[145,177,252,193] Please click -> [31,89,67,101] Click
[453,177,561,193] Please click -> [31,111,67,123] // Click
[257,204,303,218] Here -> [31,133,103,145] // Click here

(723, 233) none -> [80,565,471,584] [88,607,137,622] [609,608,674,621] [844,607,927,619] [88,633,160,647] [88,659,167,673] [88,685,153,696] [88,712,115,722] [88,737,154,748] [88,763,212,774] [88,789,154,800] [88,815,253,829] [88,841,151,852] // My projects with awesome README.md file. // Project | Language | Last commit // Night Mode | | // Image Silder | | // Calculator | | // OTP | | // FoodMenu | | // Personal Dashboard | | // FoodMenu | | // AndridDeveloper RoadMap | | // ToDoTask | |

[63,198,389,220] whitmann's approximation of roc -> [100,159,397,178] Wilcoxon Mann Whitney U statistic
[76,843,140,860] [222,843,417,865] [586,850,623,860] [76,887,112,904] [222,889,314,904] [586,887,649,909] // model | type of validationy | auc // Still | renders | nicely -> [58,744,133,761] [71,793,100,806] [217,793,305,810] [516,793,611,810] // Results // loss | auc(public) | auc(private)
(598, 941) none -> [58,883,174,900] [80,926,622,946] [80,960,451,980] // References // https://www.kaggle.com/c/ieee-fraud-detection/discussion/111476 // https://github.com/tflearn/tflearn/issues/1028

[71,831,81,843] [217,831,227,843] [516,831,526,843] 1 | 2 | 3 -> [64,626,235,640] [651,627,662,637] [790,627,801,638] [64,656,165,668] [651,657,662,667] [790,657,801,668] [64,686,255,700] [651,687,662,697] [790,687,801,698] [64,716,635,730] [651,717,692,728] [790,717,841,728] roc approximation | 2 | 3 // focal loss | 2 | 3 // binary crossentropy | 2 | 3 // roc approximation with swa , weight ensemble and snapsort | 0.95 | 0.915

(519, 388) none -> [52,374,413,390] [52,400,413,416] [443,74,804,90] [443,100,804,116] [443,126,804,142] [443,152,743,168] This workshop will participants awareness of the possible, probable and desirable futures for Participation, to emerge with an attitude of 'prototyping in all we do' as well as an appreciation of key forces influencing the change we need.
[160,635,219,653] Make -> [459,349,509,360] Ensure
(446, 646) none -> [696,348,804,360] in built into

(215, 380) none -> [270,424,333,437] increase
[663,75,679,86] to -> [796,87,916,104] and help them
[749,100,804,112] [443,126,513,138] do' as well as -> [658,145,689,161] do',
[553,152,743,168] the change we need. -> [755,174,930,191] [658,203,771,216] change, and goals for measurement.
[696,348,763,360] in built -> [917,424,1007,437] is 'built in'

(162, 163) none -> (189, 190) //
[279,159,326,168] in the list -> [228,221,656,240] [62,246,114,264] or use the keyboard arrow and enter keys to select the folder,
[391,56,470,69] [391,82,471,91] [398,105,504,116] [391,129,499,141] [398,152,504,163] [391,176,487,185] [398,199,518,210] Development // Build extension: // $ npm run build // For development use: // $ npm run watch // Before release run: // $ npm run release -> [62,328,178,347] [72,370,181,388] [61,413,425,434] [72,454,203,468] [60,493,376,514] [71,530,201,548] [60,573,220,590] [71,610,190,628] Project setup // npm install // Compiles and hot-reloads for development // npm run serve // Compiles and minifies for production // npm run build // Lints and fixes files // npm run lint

○ ○ ○ ○

Write only the number of lines above in which the word "approximation" is found.

◆ Reply
2